Des canettes de vin francais commercialisées par la start-up française Fabulous Brands. — PFG/SIPA

La France a demandé lundi à l'Icann, régulateur mondial d'internet, de suspendre l'attribution des nouveaux noms de domaine en .vin tant que le contentieux de fond sur les appellations d'origine entre l'Europe et les Etats-Unis n'est pas tranché au niveau d'instances globales.

La secrétaire d'Etat chargée du Numérique, Axelle Lemaire, représente la France au sommet international de l'Icann, une société de droit californien sous tutelle américaine mais dont les décisions techniques - principalement l'attribution des noms de domaine internet - s'imposent au niveau mondial.
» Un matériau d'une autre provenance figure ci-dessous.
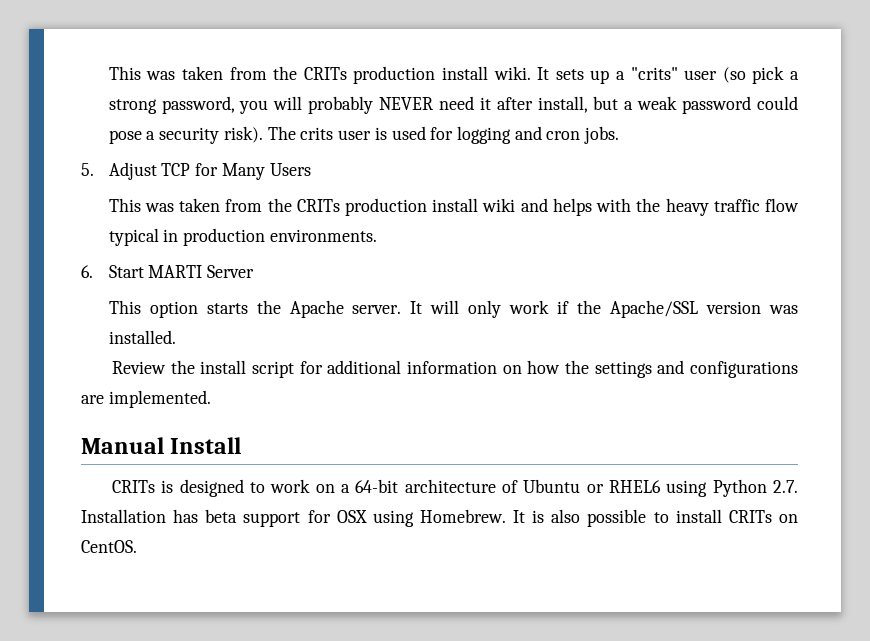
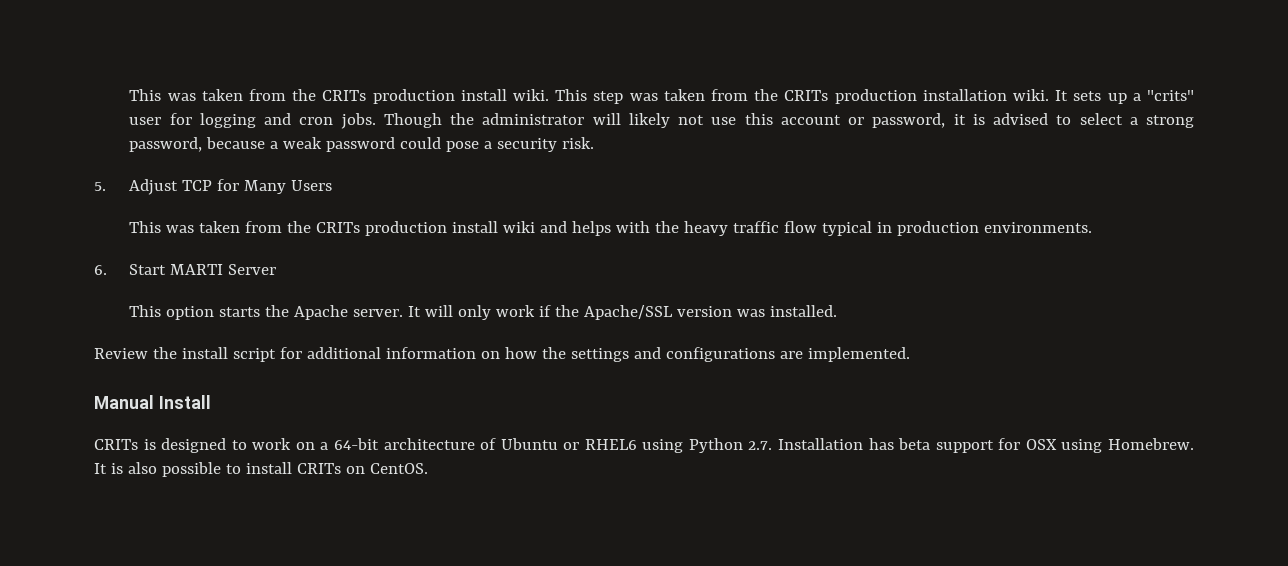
+ This step was taken from the CRITs production installation wiki.
- It sets up a "crits" user (so pick a strong password, you will probably NEVER need it after install, but a weak password could pose a security risk). The crits user is used for logging and cron jobs.
+ It sets up a "crits" user for logging and cron jobs. Though the administrator will likely not use this account or password, it is advised to select a strong password, because a weak password could pose a security risk.

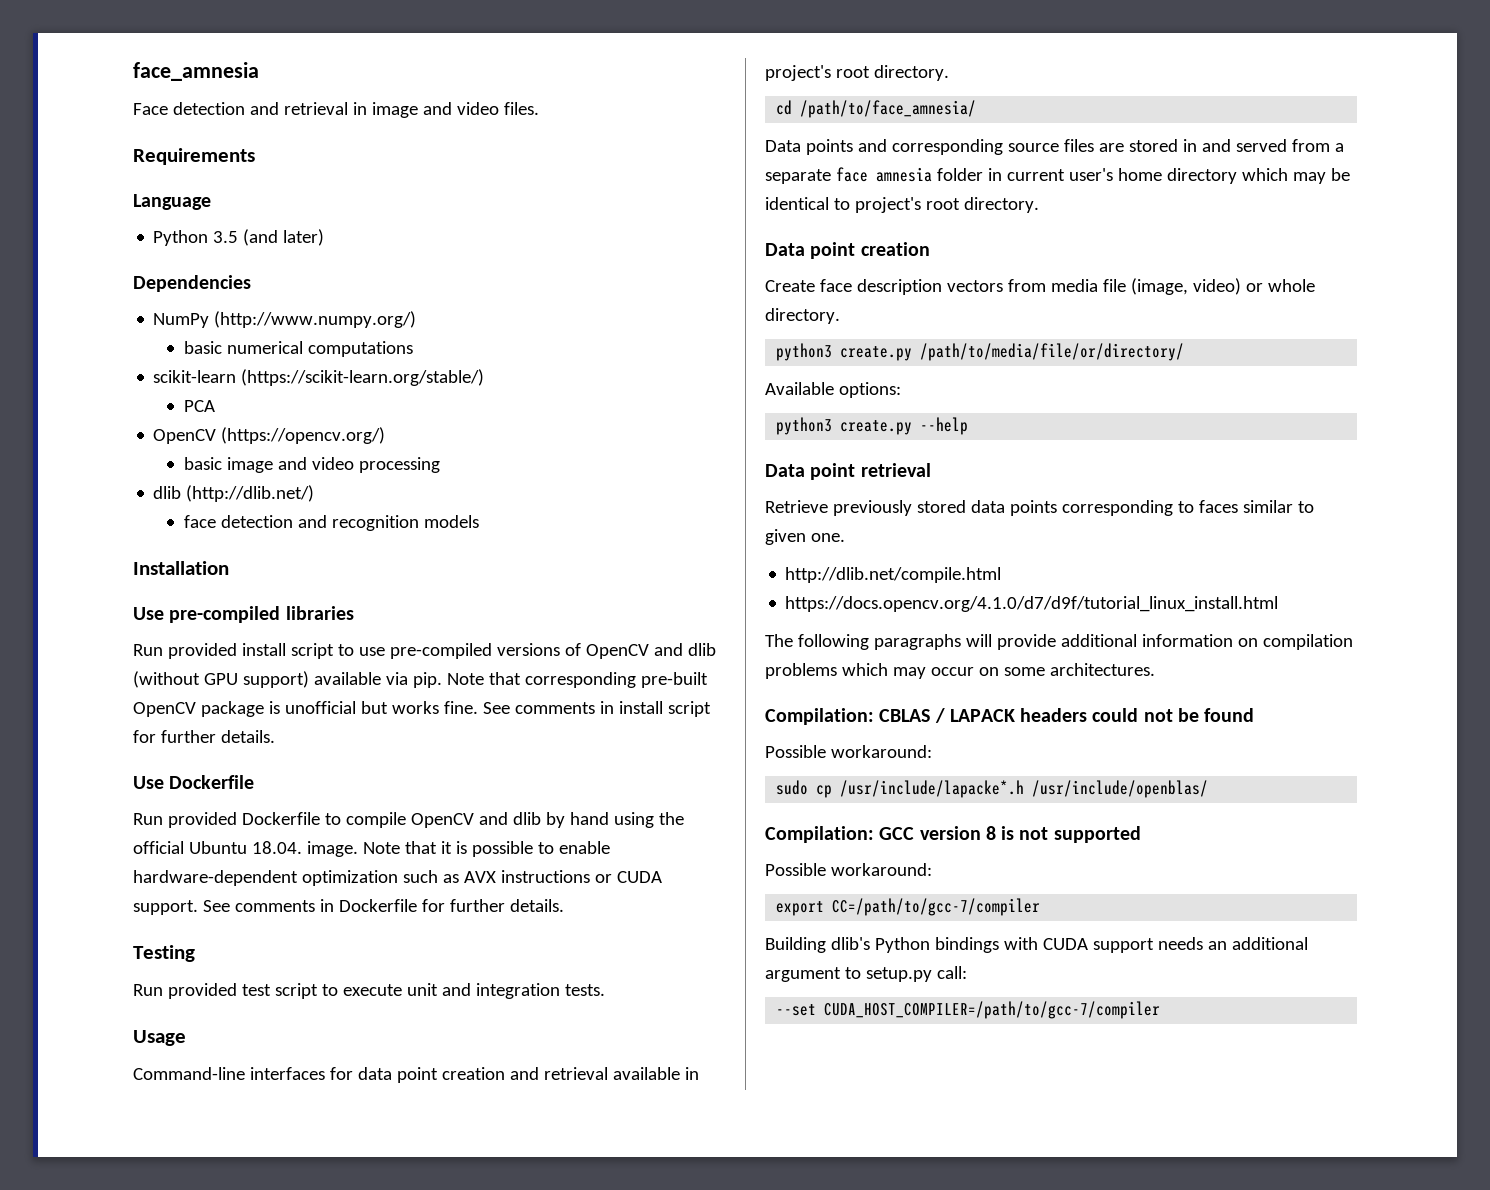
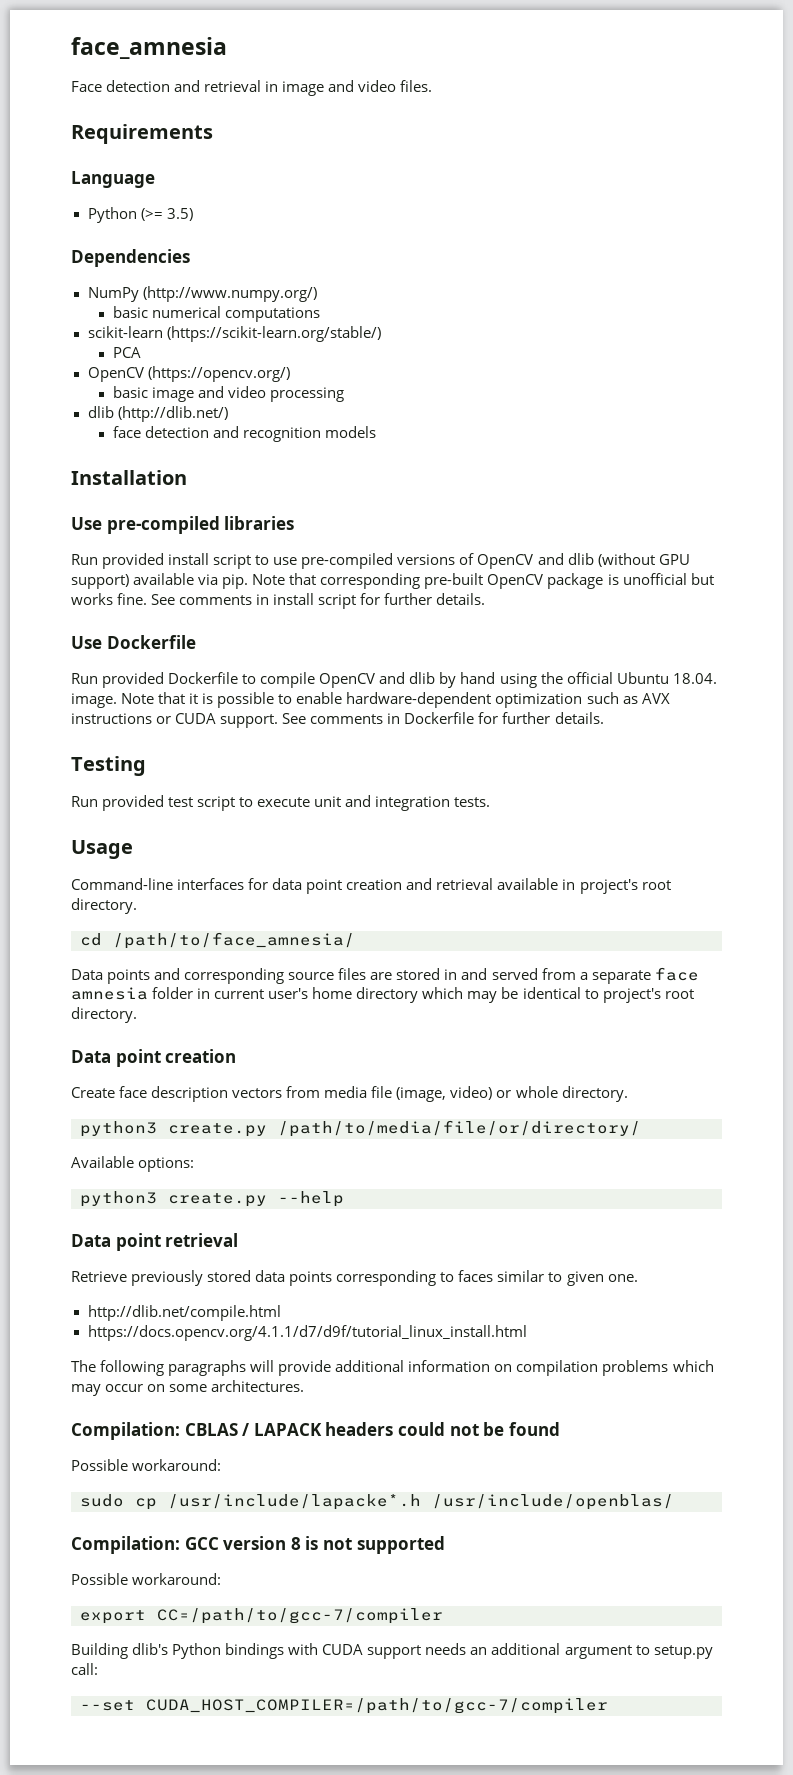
- Python 3.5 (and later)
+ Python (>= 3.5)
- https://docs.opencv.org/4.1.0/d7/d9f/tutorial_linux_install.html
+ https://docs.opencv.org/4.1.1/d7/d9f/tutorial_linux_install.html

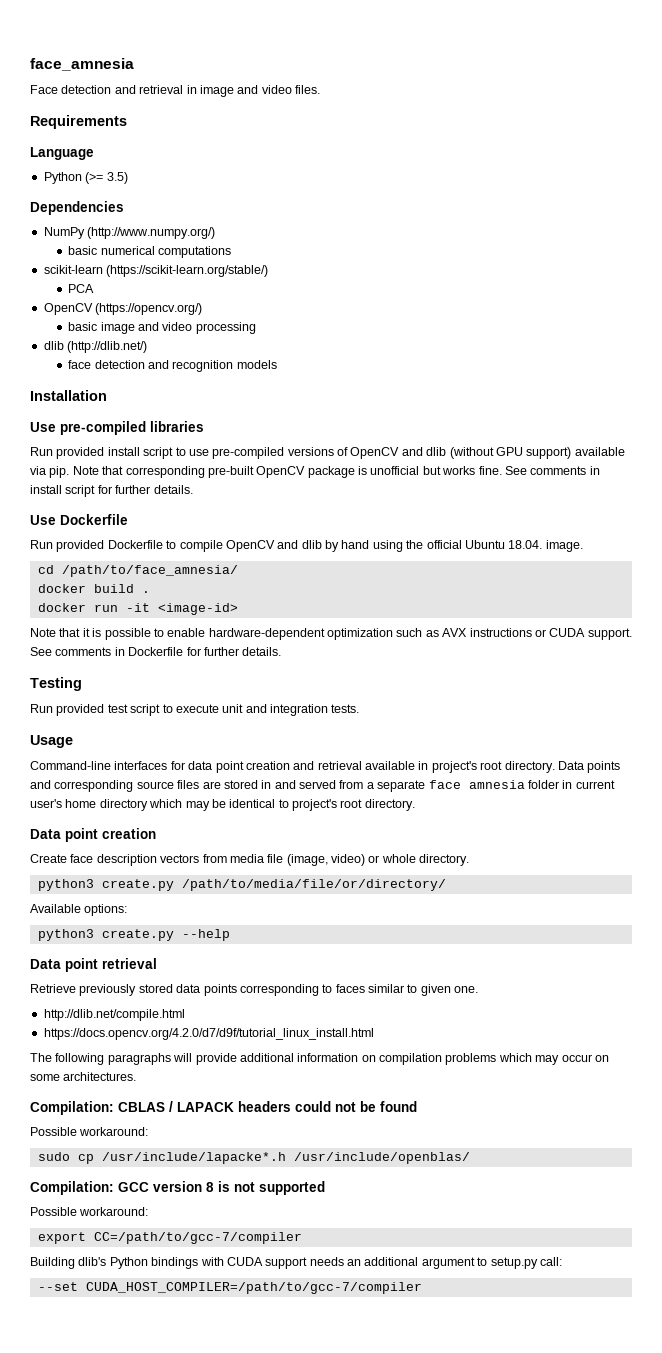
- Run provided Dockerfile to compile OpenCV and dlib by hand using the official Ubuntu 18.04. image. Note that it is possible to enable hardware-dependent optimization such as AVX instructions or CUDA support.
+ Run provided Dockerfile to compile OpenCV and dlib by hand using the official Ubuntu 18.04. image.
+ cd /path/to/face_amnesia/
+ docker build .
+ docker run -it <image-id>
+ Note that it is possible to enable hardware-dependent optimization such as AVX instructions or CUDA support.
- Command-line interfaces for data point creation and retrieval available in project's root directory.
- cd /path/to/face_amnesia/
- Data points and corresponding source files are stored in and served from a separate face amnesia folder in current user's home directory which may be identical to project's root directory.
+ Command-line interfaces for data point creation and retrieval available in project's root directory. Data points and corresponding source files are stored in and served from a separate face amnesia folder in current user's home directory which may be identical to project's root directory.
- https://docs.opencv.org/4.1.1/d7/d9f/tutorial_linux_install.html
+ https://docs.opencv.org/4.2.0/d7/d9f/tutorial_linux_install.html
Des prétendants qui n'ont aucun lien avec le vin

Alors que de nouveaux suffixes - tels .art, .banque ou .berlin - sont actuellement introduits pour côtoyer les classiques .org ou .com, un bras de fer oppose depuis des mois l'Icann à plusieurs pays européens concernant l'attribution du .vin et du .wine.

Les vignerons français et européens craignent des tricheries sur les appellations d'origine contrôlée, car les prétendants au rachat de ces noms de domaines n'ont aucun lien avec le vin et ne comptent a priori pas garantir une protection particulière pour les indications géographiques (telles Bordeaux, Champagne, voire même le Napa de Californie).

Des recours déposés par des organisations professionnelles du vin

Axelle Lemaire a demandé lundi aux instances dirigeantes de l'Icann de «suspendre» le processus d'attribution du .vin, alors que l'organisation a rejeté en bloc début juin les recours déposés par plusieurs gouvernements de l'Union européenne et par des organisations professionnelles du vin.

«Jusqu'à présent, les demandes (des pays européens à l'Icann) portaient sur la reconnaissance d'une spécificité des vins d'appellation contrôlée. Mais ce sujet fait déjà depuis des années l'objet d'un contentieux très fort au sein de l'OMC, et plus récemment dans les discussions autour du traité de libre-échange transatlantique», souligne Axelle Lemaire à l'AFP.

«Il ne revient pas à l'Icann de trancher une décision aussi lourde»

Selon elle, «il ne revient pas à l'Icann, une instance technique, de trancher une décision aussi lourde et quasiment historique entre les Etats-Unis et l'Union européenne. Suspendons cette délégation du .vin tant que cette question globale [des indications géographiques] n'est pas tranchée là où elle devrait l'être, dans une instance compétente», ajoute-t-elle.

La Confédération nationale des producteurs de vins et d'eaux de vie de vin à appellations d'origine contrôlées, s'est félicitée lundi soir de «la détermination d'Axelle Lemaire. La diplomatie française s'active, et nous espérons qu'elle réussira à convaincre l'Icann et les Etats-Unis d'ici à la fin de la réunion à Londres et la publication du communiqué final», a commenté Pascal Bobillier Monnot, directeur de la Cnaoc.